(Beginning of DATASET CONTENT)

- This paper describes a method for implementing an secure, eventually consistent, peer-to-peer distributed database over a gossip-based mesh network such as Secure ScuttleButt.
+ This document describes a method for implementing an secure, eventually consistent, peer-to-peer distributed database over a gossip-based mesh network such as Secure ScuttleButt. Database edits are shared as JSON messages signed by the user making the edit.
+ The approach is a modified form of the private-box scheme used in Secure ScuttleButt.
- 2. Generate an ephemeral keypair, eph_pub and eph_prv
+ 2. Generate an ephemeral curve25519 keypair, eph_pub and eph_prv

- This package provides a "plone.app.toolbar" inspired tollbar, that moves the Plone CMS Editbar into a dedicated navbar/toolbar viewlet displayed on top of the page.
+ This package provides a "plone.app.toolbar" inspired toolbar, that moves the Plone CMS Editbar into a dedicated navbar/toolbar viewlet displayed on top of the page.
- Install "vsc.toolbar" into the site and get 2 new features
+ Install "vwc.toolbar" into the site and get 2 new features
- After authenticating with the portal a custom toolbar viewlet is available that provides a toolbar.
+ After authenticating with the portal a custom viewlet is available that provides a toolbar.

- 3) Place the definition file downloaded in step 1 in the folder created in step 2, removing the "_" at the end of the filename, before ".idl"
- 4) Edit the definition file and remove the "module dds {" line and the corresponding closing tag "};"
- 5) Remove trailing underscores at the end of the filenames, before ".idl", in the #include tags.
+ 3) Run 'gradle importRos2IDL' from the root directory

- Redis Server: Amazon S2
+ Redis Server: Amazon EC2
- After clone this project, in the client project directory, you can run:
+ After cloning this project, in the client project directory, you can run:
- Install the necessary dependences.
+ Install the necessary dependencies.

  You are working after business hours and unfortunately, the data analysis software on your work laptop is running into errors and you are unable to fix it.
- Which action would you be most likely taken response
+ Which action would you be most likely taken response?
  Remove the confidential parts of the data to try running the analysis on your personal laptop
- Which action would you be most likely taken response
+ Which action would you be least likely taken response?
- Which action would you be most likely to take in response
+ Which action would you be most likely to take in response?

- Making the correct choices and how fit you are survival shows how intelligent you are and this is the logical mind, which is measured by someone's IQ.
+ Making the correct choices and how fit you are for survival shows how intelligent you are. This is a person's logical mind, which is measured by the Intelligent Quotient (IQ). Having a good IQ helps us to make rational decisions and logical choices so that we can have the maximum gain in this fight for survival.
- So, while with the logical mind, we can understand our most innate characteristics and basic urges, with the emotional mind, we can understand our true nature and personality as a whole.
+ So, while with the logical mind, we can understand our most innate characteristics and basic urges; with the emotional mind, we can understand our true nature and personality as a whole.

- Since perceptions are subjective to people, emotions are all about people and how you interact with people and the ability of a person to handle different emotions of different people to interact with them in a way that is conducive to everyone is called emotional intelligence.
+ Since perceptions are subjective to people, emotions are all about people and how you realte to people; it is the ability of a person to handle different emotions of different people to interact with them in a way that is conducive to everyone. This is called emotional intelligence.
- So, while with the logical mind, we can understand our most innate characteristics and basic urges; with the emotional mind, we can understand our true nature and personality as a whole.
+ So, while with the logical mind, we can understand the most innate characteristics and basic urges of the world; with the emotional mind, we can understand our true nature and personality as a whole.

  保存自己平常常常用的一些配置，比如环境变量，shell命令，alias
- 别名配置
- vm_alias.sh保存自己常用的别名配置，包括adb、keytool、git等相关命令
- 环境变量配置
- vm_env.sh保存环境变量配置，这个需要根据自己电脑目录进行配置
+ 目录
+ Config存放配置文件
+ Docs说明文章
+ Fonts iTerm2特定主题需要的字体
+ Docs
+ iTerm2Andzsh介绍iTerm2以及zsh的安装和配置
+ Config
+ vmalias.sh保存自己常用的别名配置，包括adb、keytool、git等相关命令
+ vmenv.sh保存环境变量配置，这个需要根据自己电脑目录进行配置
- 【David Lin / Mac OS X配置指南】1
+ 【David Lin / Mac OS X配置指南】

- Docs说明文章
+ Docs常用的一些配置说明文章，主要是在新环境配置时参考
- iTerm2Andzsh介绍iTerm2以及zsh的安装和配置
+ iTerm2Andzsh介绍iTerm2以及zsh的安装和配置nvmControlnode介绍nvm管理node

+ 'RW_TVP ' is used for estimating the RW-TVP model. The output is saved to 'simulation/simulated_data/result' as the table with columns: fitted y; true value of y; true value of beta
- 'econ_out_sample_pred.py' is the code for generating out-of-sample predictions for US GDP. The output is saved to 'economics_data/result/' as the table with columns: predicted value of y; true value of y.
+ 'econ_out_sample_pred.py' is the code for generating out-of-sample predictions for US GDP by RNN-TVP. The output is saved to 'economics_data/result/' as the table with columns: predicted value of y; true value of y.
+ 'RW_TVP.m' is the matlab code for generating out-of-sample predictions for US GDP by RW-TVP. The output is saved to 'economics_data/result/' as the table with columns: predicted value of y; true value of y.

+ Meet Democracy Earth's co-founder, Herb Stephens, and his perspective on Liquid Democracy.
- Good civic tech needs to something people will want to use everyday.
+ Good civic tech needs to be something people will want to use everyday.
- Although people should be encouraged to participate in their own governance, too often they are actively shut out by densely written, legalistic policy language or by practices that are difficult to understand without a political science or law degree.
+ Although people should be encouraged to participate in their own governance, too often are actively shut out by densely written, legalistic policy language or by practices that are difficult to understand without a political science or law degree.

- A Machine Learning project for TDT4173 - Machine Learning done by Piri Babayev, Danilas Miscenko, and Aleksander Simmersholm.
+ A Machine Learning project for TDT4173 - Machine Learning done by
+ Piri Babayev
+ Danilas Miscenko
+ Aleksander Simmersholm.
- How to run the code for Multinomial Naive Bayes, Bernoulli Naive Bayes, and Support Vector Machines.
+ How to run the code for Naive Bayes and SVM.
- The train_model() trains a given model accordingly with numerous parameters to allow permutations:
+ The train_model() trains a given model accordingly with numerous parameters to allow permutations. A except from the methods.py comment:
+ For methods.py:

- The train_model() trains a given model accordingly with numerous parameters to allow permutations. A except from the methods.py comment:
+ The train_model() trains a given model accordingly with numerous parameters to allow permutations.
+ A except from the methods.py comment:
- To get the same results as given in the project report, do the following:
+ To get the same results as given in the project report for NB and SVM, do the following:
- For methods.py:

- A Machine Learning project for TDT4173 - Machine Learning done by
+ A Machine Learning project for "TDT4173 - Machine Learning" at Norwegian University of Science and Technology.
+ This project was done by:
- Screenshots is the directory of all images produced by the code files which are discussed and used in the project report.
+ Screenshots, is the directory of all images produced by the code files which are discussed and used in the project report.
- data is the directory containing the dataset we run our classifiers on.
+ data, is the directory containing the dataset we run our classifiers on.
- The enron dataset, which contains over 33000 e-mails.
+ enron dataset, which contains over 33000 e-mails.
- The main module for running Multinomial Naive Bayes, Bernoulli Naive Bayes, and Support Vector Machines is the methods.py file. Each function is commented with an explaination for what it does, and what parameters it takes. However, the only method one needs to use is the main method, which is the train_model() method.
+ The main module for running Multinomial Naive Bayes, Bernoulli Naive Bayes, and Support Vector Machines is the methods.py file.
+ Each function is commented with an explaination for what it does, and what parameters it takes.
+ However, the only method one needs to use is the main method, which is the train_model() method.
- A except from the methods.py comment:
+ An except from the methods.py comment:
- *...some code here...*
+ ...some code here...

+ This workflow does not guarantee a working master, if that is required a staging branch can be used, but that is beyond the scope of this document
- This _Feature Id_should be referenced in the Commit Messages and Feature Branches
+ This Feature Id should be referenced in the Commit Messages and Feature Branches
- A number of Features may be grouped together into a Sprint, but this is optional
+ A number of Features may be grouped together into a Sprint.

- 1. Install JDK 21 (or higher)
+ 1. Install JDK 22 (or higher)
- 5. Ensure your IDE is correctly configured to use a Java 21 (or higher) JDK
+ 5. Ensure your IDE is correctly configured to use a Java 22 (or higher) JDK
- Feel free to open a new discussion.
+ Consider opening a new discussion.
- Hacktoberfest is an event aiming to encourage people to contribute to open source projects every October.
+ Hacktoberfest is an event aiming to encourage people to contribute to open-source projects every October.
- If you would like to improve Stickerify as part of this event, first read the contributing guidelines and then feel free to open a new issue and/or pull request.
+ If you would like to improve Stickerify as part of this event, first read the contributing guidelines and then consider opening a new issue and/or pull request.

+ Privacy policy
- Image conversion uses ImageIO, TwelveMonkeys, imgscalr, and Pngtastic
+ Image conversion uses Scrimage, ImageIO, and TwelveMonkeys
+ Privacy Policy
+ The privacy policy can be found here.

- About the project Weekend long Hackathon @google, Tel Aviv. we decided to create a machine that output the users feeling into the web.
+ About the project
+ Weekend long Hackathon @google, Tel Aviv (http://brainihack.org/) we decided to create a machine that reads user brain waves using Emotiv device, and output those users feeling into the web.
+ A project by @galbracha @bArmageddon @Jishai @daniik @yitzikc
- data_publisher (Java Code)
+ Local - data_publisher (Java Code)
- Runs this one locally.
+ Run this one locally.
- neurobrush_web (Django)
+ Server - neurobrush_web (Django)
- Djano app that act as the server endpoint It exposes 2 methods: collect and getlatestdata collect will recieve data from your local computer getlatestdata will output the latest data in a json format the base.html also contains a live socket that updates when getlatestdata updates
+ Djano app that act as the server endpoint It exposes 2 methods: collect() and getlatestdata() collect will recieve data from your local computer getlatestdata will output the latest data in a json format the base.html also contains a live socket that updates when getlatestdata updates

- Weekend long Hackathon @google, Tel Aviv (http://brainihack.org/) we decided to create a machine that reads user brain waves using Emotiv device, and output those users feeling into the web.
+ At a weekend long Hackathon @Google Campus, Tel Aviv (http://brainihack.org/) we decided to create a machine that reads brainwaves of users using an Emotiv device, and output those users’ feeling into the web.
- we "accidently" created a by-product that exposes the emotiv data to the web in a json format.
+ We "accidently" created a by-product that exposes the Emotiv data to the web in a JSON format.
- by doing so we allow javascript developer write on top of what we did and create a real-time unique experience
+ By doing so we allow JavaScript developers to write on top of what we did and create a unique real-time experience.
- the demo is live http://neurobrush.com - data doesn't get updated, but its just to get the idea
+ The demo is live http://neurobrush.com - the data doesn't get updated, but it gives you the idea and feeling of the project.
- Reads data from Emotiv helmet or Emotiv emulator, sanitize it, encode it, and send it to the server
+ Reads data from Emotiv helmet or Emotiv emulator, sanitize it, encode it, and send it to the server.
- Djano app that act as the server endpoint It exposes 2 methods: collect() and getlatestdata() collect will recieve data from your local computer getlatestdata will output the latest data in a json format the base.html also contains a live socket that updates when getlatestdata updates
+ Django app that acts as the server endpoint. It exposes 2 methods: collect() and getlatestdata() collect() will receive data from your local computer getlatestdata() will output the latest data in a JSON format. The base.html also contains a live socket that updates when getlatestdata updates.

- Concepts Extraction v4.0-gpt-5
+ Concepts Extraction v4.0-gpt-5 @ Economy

(End of DATASET CONTENT)

WHAT THE TASK REQUIRES - Working from the records above, write out verbatim only the lines from the line containing "Remove the confidential" through the line containing "basic urges, with".

EXERCISE RESPONSE -
  Remove the confidential parts of the data to try running the analysis on your personal laptop
- Which action would you be most likely taken response
+ Which action would you be least likely taken response?
- Which action would you be most likely to take in response
+ Which action would you be most likely to take in response?

- Making the correct choices and how fit you are survival shows how intelligent you are and this is the logical mind, which is measured by someone's IQ.
+ Making the correct choices and how fit you are for survival shows how intelligent you are. This is a person's logical mind, which is measured by the Intelligent Quotient (IQ). Having a good IQ helps us to make rational decisions and logical choices so that we can have the maximum gain in this fight for survival.
- So, while with the logical mind, we can understand our most innate characteristics and basic urges, with the emotional mind, we can understand our true nature and personality as a whole.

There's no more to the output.